San Antonio, TX—As the most common cancer in men in the United States, prostate cancer is associated with a prolonged survival and patient care often includes optimizing other comorbidities, such as cardiovascular disease.

In fact, according to a presentation at the recent 2020 American Society of Clinical Oncology meeting, death in prostate cancer patients is often reported to be nonprostate cancer related, attributed to other medical conditions.

Researchers from the University of Texas Health at San Antonio and the South Texas Veterans Health Care System point to multiple reports and epidemiological studies of statins decreasing the risk, progression, and overall mortality of prostate cancer.

Researchers note they had previously gathered data on 300 patients diagnosed with prostate cancer at the Department of Veterans Affairs medical center in San Antonio, with results indicating that using statins has a statistically significant positive effect at delaying death by prostate cancer, with a P-value of 0.018.

Now, the study team has updated its results with the addition of 105 patients. The retrospective observational study involved chart review of 405 patients diagnosed with prostate cancer from 1995 to 2010, in a VA medical center in San Antonio. Variables included age of diagnosis, statin use, type of statin (1st, 2nd, or 3rd generation), dose of statin (6 levels of dosage were identified), length of statin use, time followed in months (from time of diagnosis to either death or the end of the study period), death, and cause of death.

Defined as the primary end point was death by prostate cancer, which occurred in 33 patients, with secondary end points being death by any cancer, occurring in 71 patients, and death by all causes in 205 patients.

Researchers report that the hazard ratio for use of statins for at least 6 months was 0.56, with 95% confidence limits of 0.41 to 1.13, and a P-value of 0.118, indicating no statistically significant effect of statin use and delay in death by prostate cancer.

Secondary endpoint of death by all causes was significantly affected by statins, however, while death by any cancer showed no significant effect.

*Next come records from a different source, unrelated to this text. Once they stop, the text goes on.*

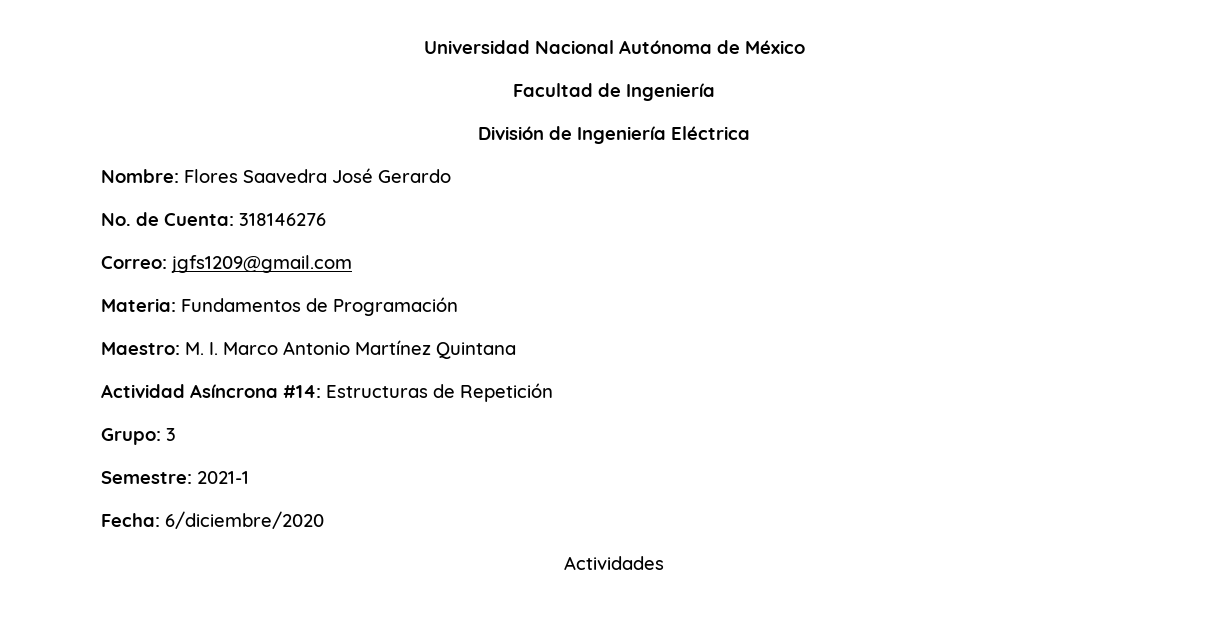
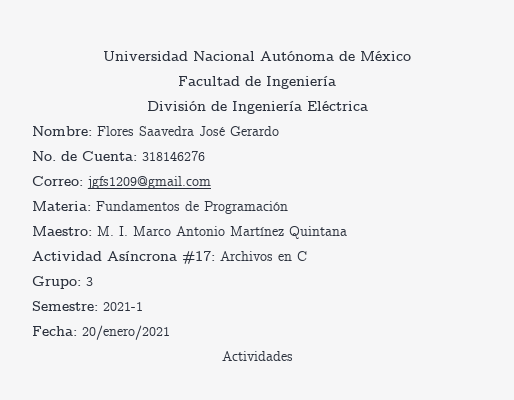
- Actividad Asíncrona #14: Estructuras de Repetición
+ Actividad Asíncrona #17: Archivos en C
- Fecha: 6/diciembre/2020
+ Fecha: 20/enero/2021

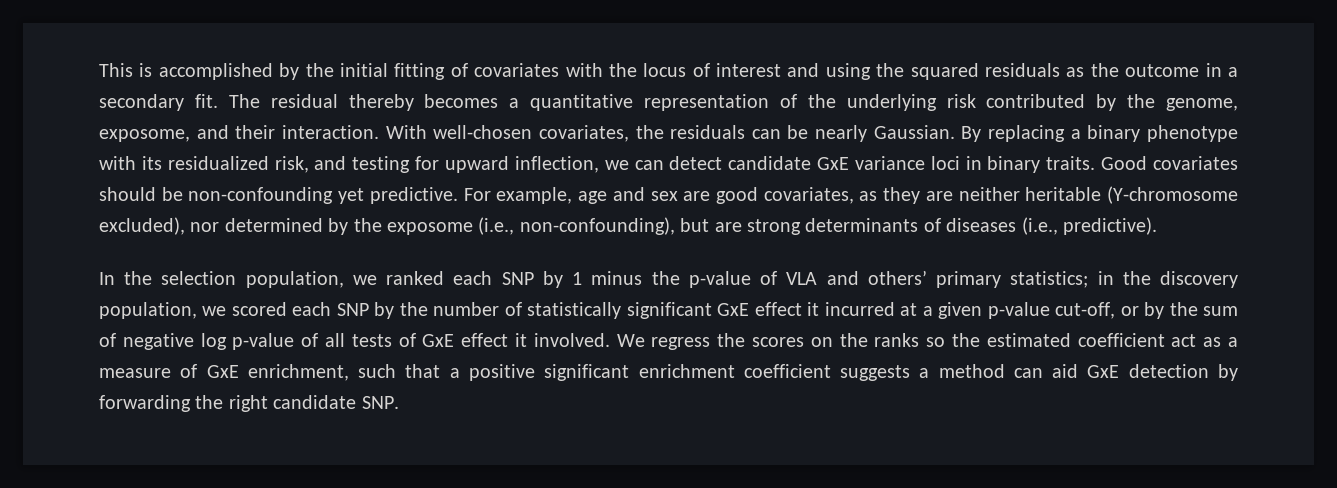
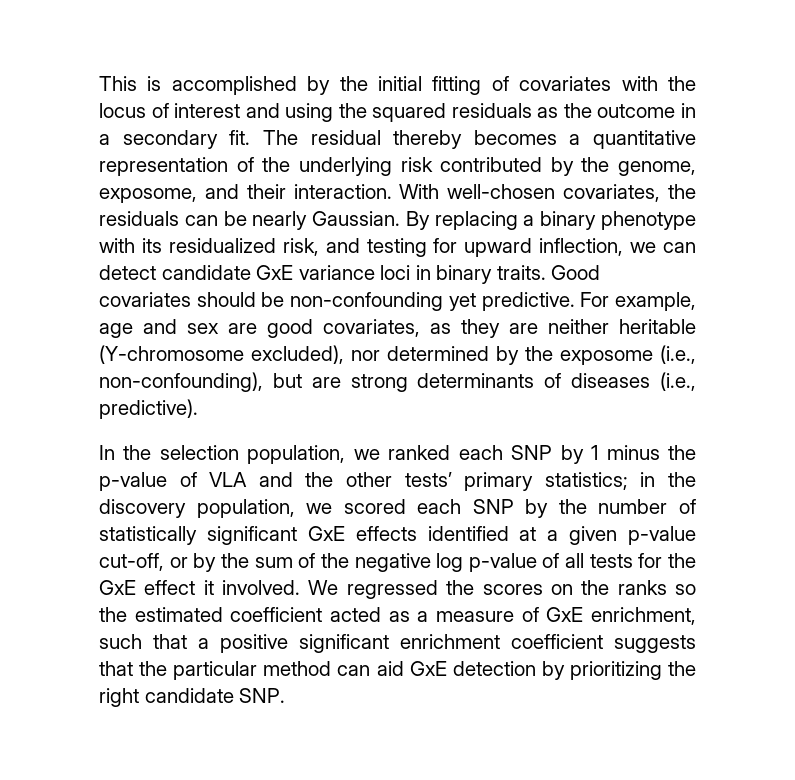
- In the selection population, we ranked each SNP by 1 minus the p-value of VLA and others’ primary statistics; in the discovery population, we scored each SNP by the number of statistically significant GxE effect it incurred at a given p-value cut-off, or by the sum of negative log p-value of all tests of GxE effect it involved.
+ In the selection population, we ranked each SNP by 1 minus the p-value of VLA and the other tests’ primary statistics; in the discovery population, we scored each SNP by the number of statistically significant GxE effects identified at a given p-value cut-off, or by the sum of the negative log p-value of all tests for the GxE effect it involved.
- We regress the scores on the ranks so the estimated coefficient act as a measure of GxE enrichment, such that a positive significant enrichment coefficient suggests a method can aid GxE detection by forwarding the right candidate SNP.
+ We regressed the scores on the ranks so the estimated coefficient acted as a measure of GxE enrichment, such that a positive significant enrichment coefficient suggests that the particular method can aid GxE detection by prioritizing the right candidate SNP.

“The study was unable to conclude if the type of statin, dose of statin or the length of statin use had a significant effect in reaching the different end points,” the authors note.

They add, “The addition of 105 more patients to this study has changed our previous statistically significant primary endpoint results. Concomitant statin use may not help prevent death from prostate cancer or death from any cancer but may help prevent death from all causes. This updated primary endpoint data conflicts with multiple prior epidemiological studies and raises questions on the impact of statin usage on men with prostate cancer.”